[Change listing data]
***

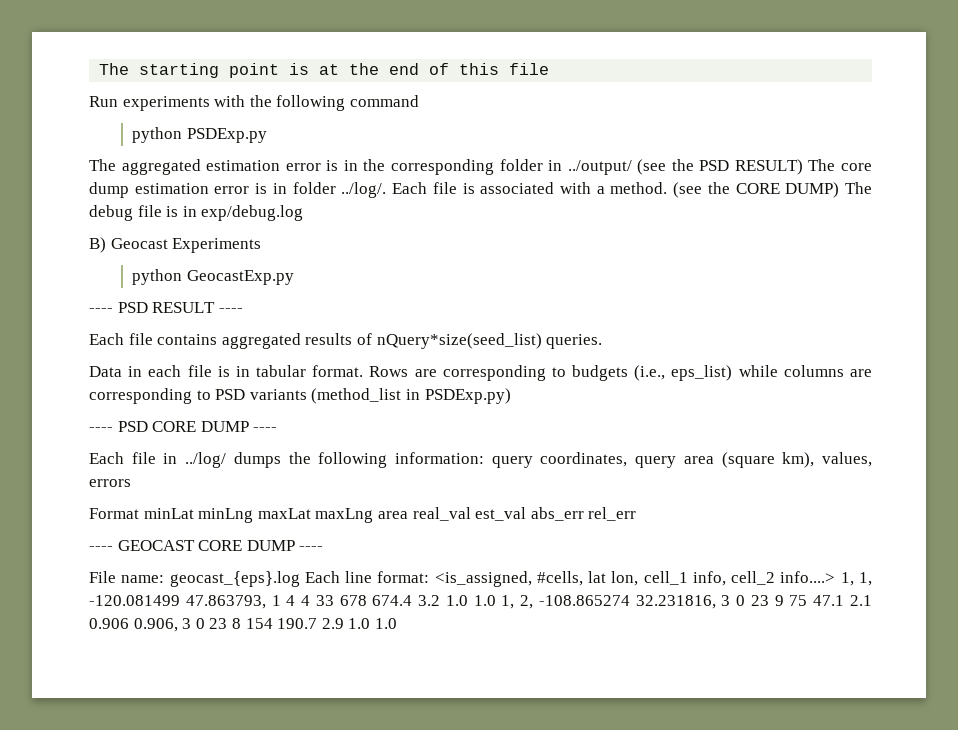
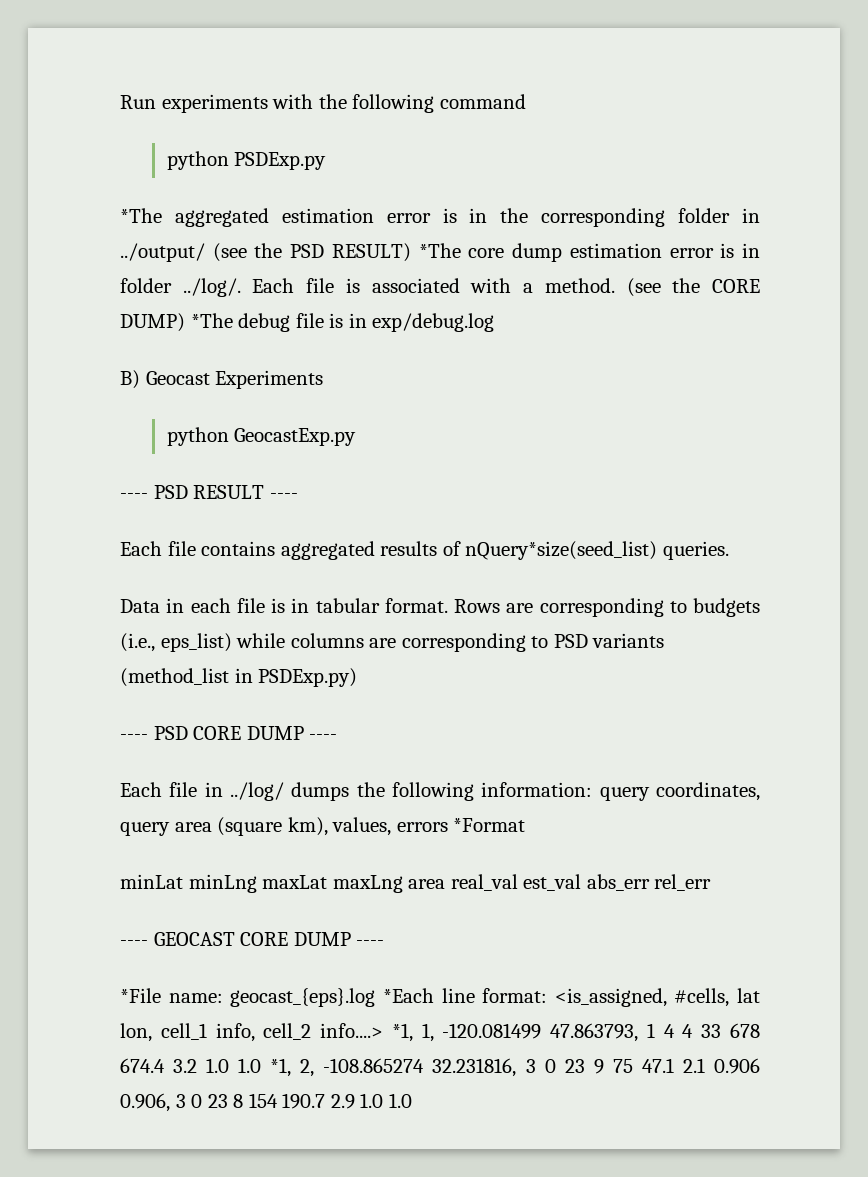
[99,63,550,78] The starting point is at the end of this file // -> (120, 102) none
[89,159,116,171] The -> [120,208,162,223] *The
[808,159,836,171] The -> [418,243,461,258] *The
[844,182,872,194] The -> [190,313,233,328] *The
[89,508,139,519] // Format -> [453,818,526,832] *Format //
[89,571,116,583] File -> [120,988,161,1003] *File
[304,571,340,583] Each -> [382,988,434,1003] *Each
[840,572,854,586] 1, -> [391,1023,413,1042] *1,
[501,595,515,609] 1, -> [270,1058,292,1077] *1,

***

EXERCISE BRIEF: From the line holding "[89,571,116,583] File ->" to the last line of the data above, copy every line exactly and include nothing more.

SOLUTION:
[89,571,116,583] File -> [120,988,161,1003] *File
[304,571,340,583] Each -> [382,988,434,1003] *Each
[840,572,854,586] 1, -> [391,1023,413,1042] *1,
[501,595,515,609] 1, -> [270,1058,292,1077] *1,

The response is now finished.